Archive for the ‘The Windup Space’ Category

The Summer Season Isn’t Over

Posted by Doreen on Thursday, August 26th, 2010

Found Art, Photo by Alex Ebstein, Posted on http://thereweretentigers.blogspot.com

Earlier this summer, after MICA undergraduates emptied their rooms and studios, Michael Farley cleverly dove into the dumpsters. Surrounded by trash, he found treasures: plaster cast pistols painted with yellow day glow paint; a mysterious rope and boat anchor; and a photo of a grimacing woman.  

His discoveries were on view in the thoughtful (and witty) show at Annex Theater and Gallery, Authorship &  Appropriation: the Artist & the Found, where the “found” concept (pioneered by Marcel Duchamp) operated on multiple levels.  The exhibition closed earlier this month, but there’s plenty of creativity flowing throughout the City until the fall exhibition season starts. 

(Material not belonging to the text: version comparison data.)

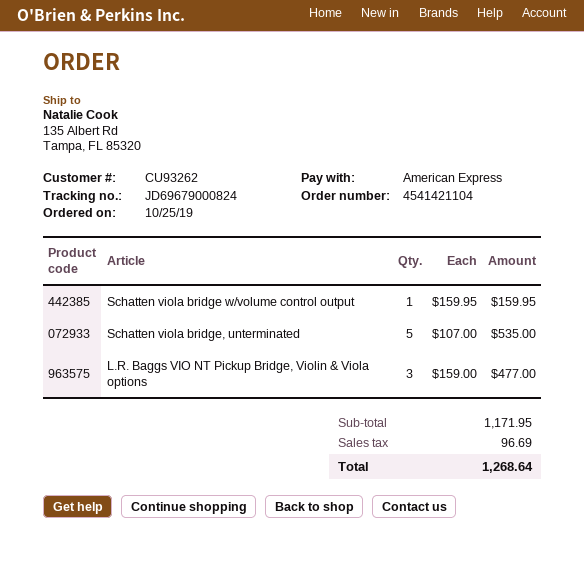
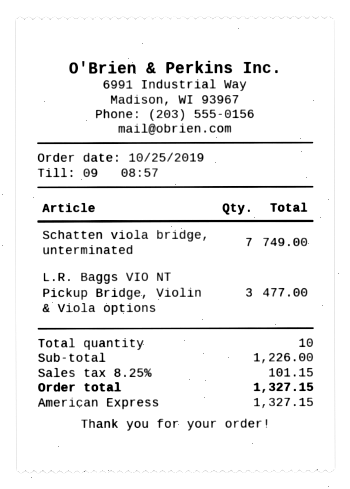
Schatten viola bridge w/volume control output: 1 for 159.95 -> none
Schatten viola bridge, unterminated: 5 for 535.00 -> 7 for 749.00
subtotal: 1171.95 -> 1226.00
tax: 96.69 -> 101.15
total: 1268.64 -> 1327.15

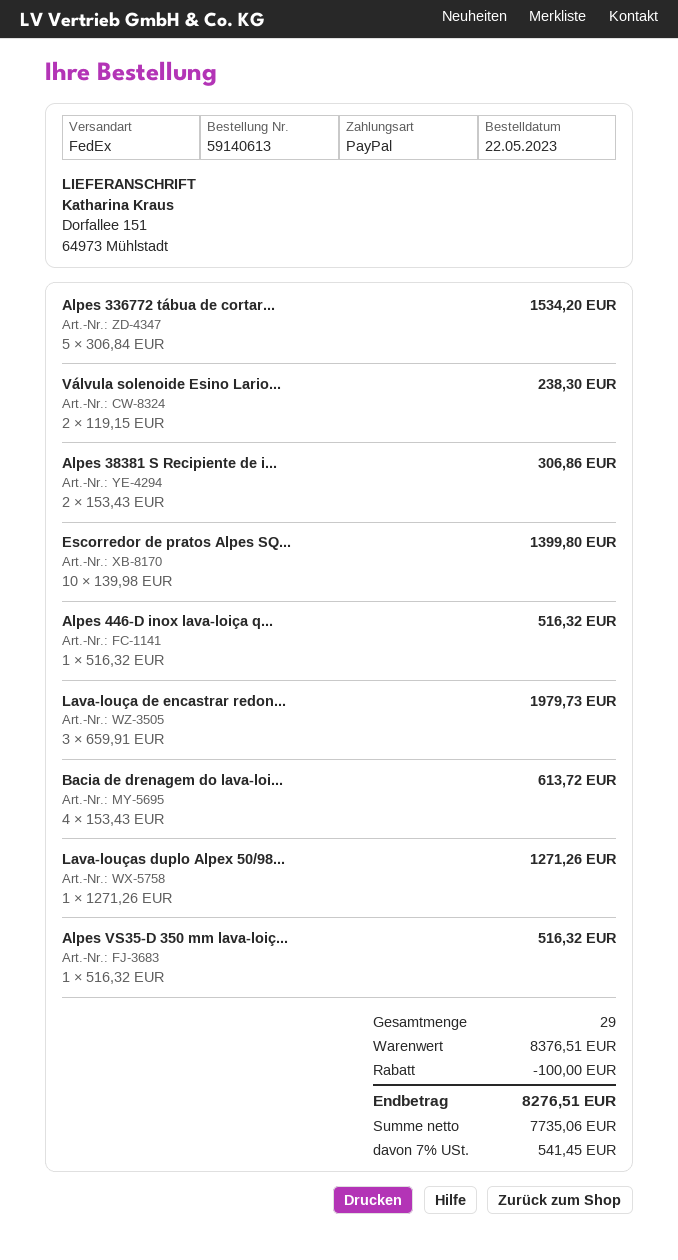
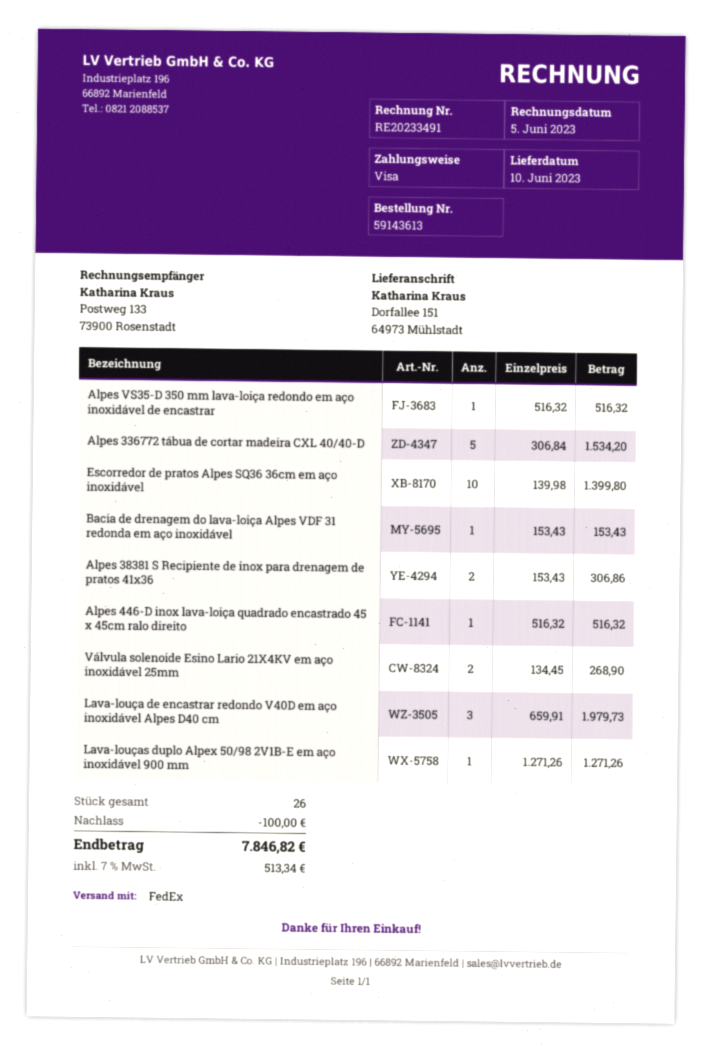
order number: 59140613 -> 59143613
payment method: PayPal -> Visa
Válvula solenoide Esino Lario...: 2 x 119.15 = 238.30 -> 2 x 134.45 = 268.90
Bacia de drenagem do lava-loi...: 4 x 153.43 = 613.72 -> 1 x 153.43 = 153.43
total quantity: 29 -> 26
tax: 7% = 541.45 -> 7% = 513.34
total: 8276.51 -> 7846.82

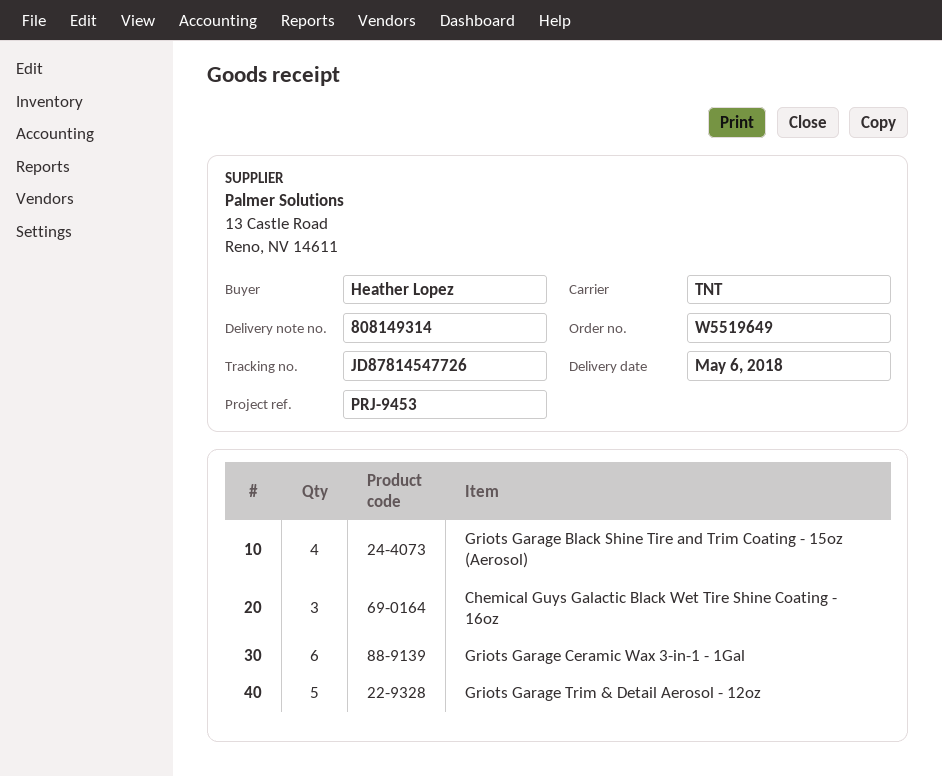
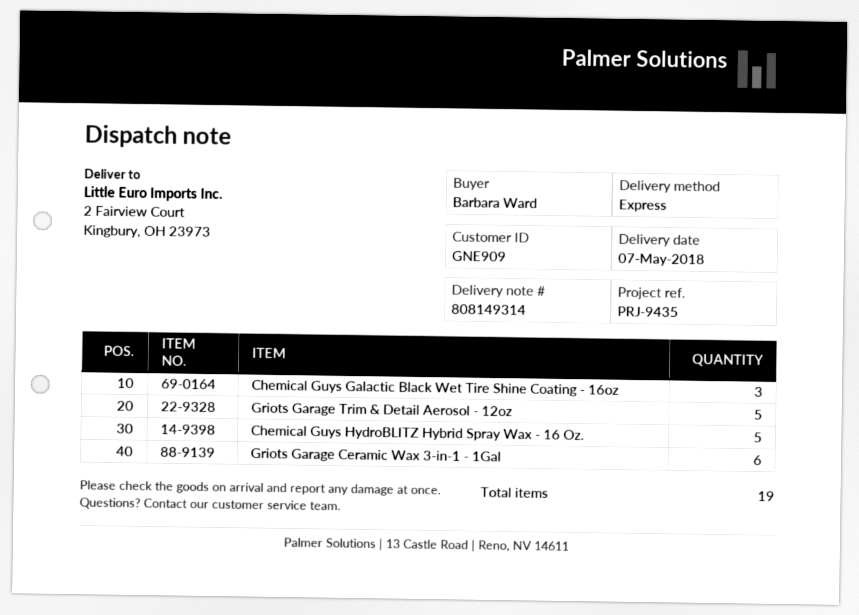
delivery date: 2018-05-06 -> 2018-05-07
reference: PRJ-9453 -> PRJ-9435
ordered by: Heather Lopez -> Barbara Ward
shipping method: TNT -> express
Griots Garage Black Shine Tire and Trim Coating - 15oz (Aerosol): 4 -> none
Chemical Guys HydroBLITZ Hybrid Spray Wax - 16 Oz.: none -> 5

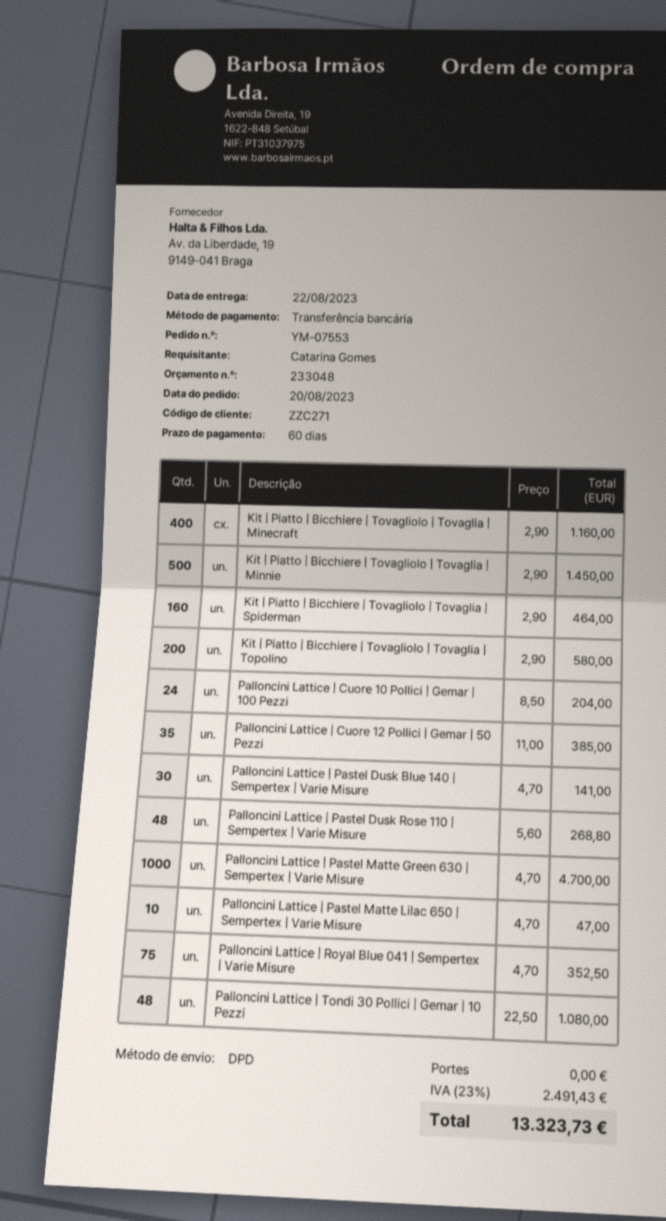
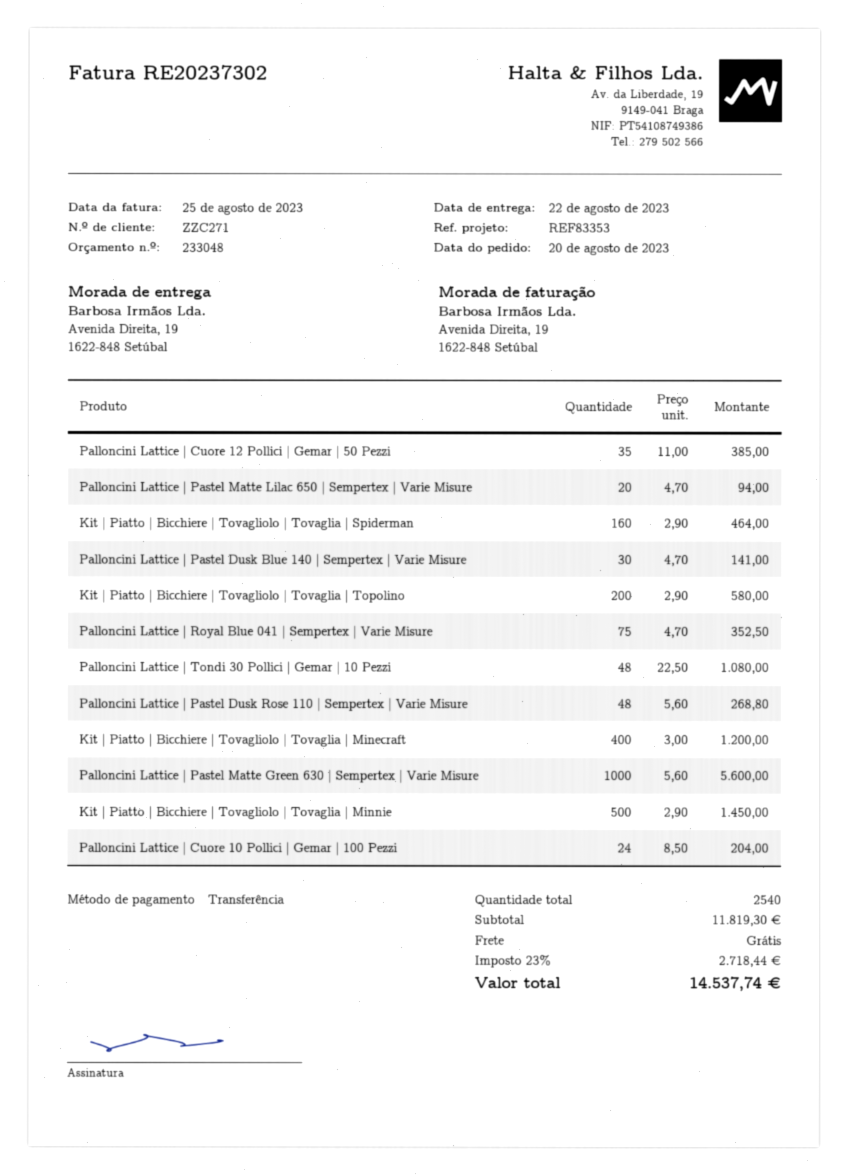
Kit | Piatto | Bicchiere | Tovagliolo | Tovaglia | Minecraft: 400 x 2.90 = 1160.00 -> 400 x 3.00 = 1200.00
Palloncini Lattice | Pastel Matte Green 630 | Sempertex | Varie Misure: 1000 x 4.70 = 4700.00 -> 1000 x 5.60 = 5600.00
Palloncini Lattice | Pastel Matte Lilac 650 | Sempertex | Varie Misure: 10 x 4.70 = 47.00 -> 20 x 4.70 = 94.00
tax: 23% = 2491.43 -> 23% = 2718.44
total: 13323.73 -> 14537.74

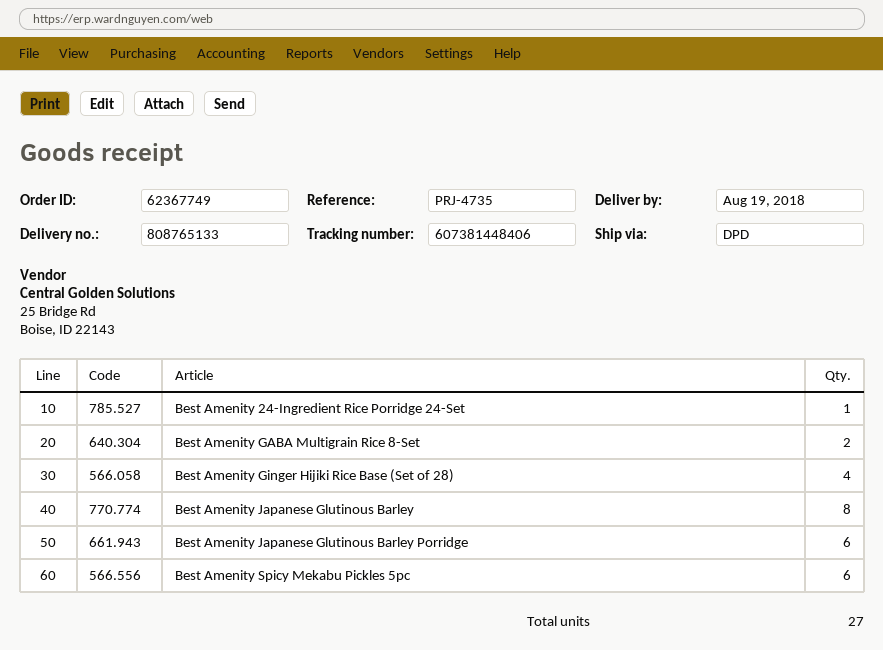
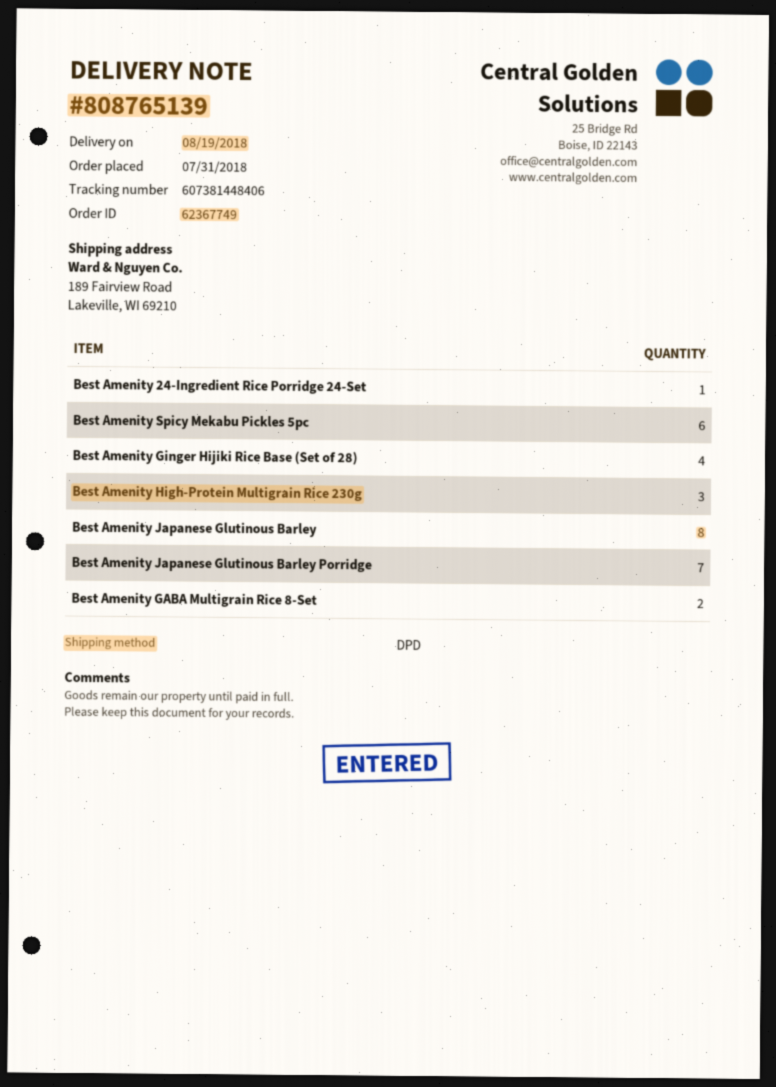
delivery note number: 808765133 -> 808765139
Best Amenity Japanese Glutinous Barley Porridge: 6 -> 7
Best Amenity High-Protein Multigrain Rice 230g: none -> 3

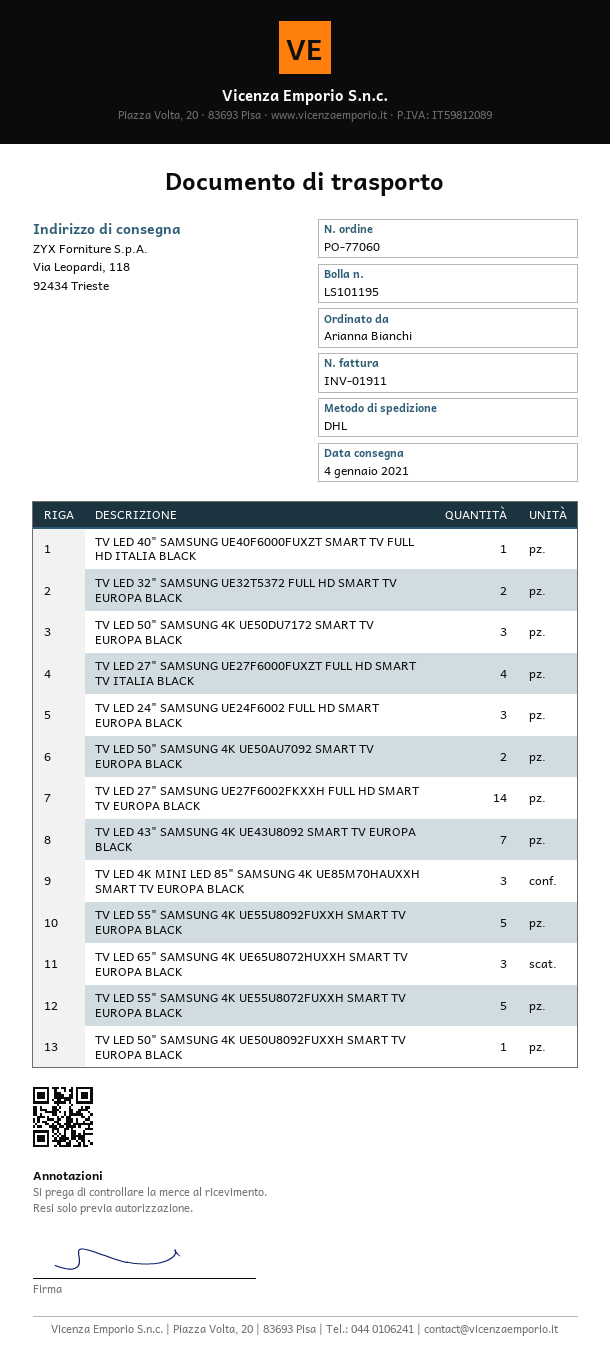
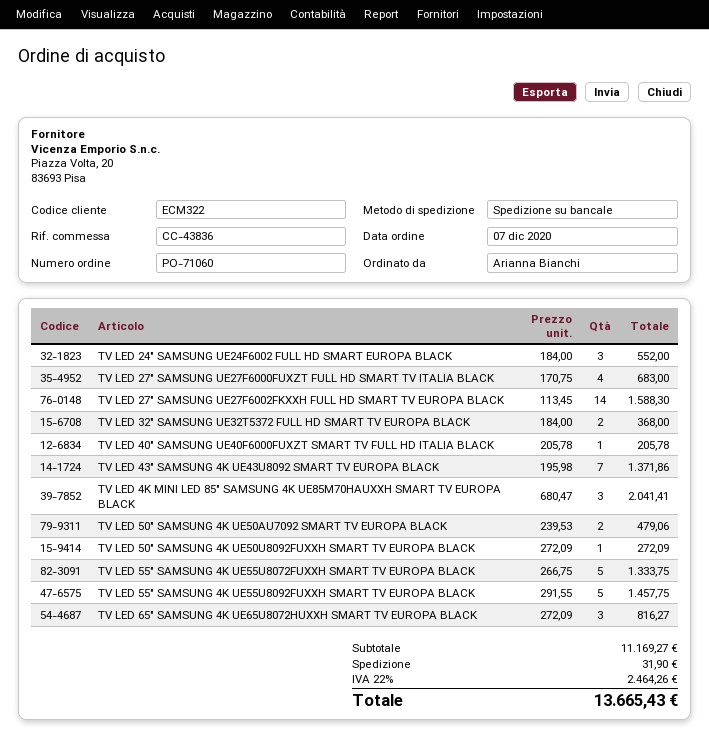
order number: PO-77060 -> PO-71060
shipping method: DHL -> pallet freight
TV LED 50" SAMSUNG 4K UE50DU7172 SMART TV EUROPA BLACK: 3 -> none

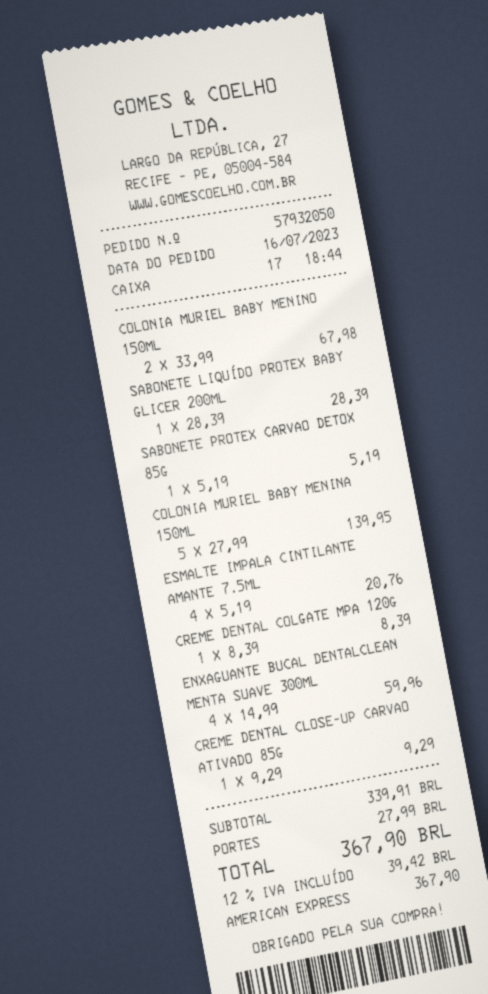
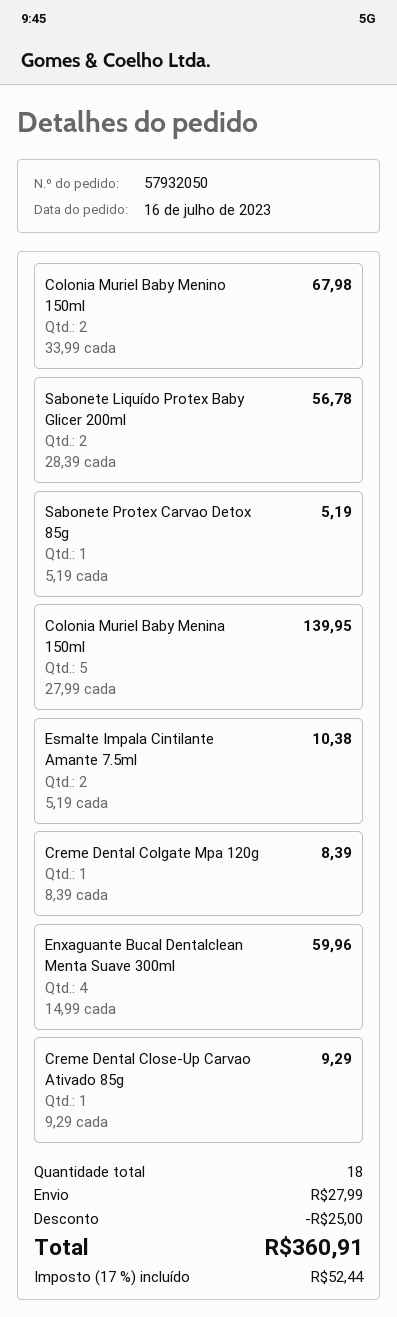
SABONETE LIQUÍDO PROTEX BABY GLICER 200ML: 1 x 28.39 = 28.39 -> 2 x 28.39 = 56.78
ESMALTE IMPALA CINTILANTE AMANTE 7.5ML: 4 x 5.19 = 20.76 -> 2 x 5.19 = 10.38
discount: none -> 25.00
tax: 12% = 39.42 -> 17% = 52.44
total: 367.90 -> 360.91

Art Work by Andrew Liang, Photo by Alex Ebstein, Posted on http://thereweretentigers.blogspot.com

Don’t miss Windup Space’s Double Dribble, a one-person show from Andrew LiangFor it, he’s plastered colorful characters across the walls, bringing to life a cockroach choir, mice driving sports cars on a cat-tongue road, running (literally) noses, dolphins, winged horses, and much more. All-in-all, it’s a dizzying, but delightful combination.  Only a few items aren’t spoken for so hurry there if you’re looking to buy. (Andrew is one of the talented artists who recently reopened the multi-disciplinary Current Space. There, Baltimore vs the World is on view until September 5.) 

 

John Chiara, Echo Lake at Meyers Grade

In Gallery Four’s amazing exhibition, You and Me Living Today: Vol.2: The Land, John Chiara uses old school techniques to brilliantly defy assumptions about art in our digital age. In Echo Lake at Meyers Grade, he arranges a series of photographs across a full wall, taking advantage of Gallery Four’s commitment to giving artists ample space to display ambitious work. Read Jessica Dawson’s review of Chiara’s “abject panoramas” in The Washington Post or watch the clip below to learn more about how John creates these remarkable works.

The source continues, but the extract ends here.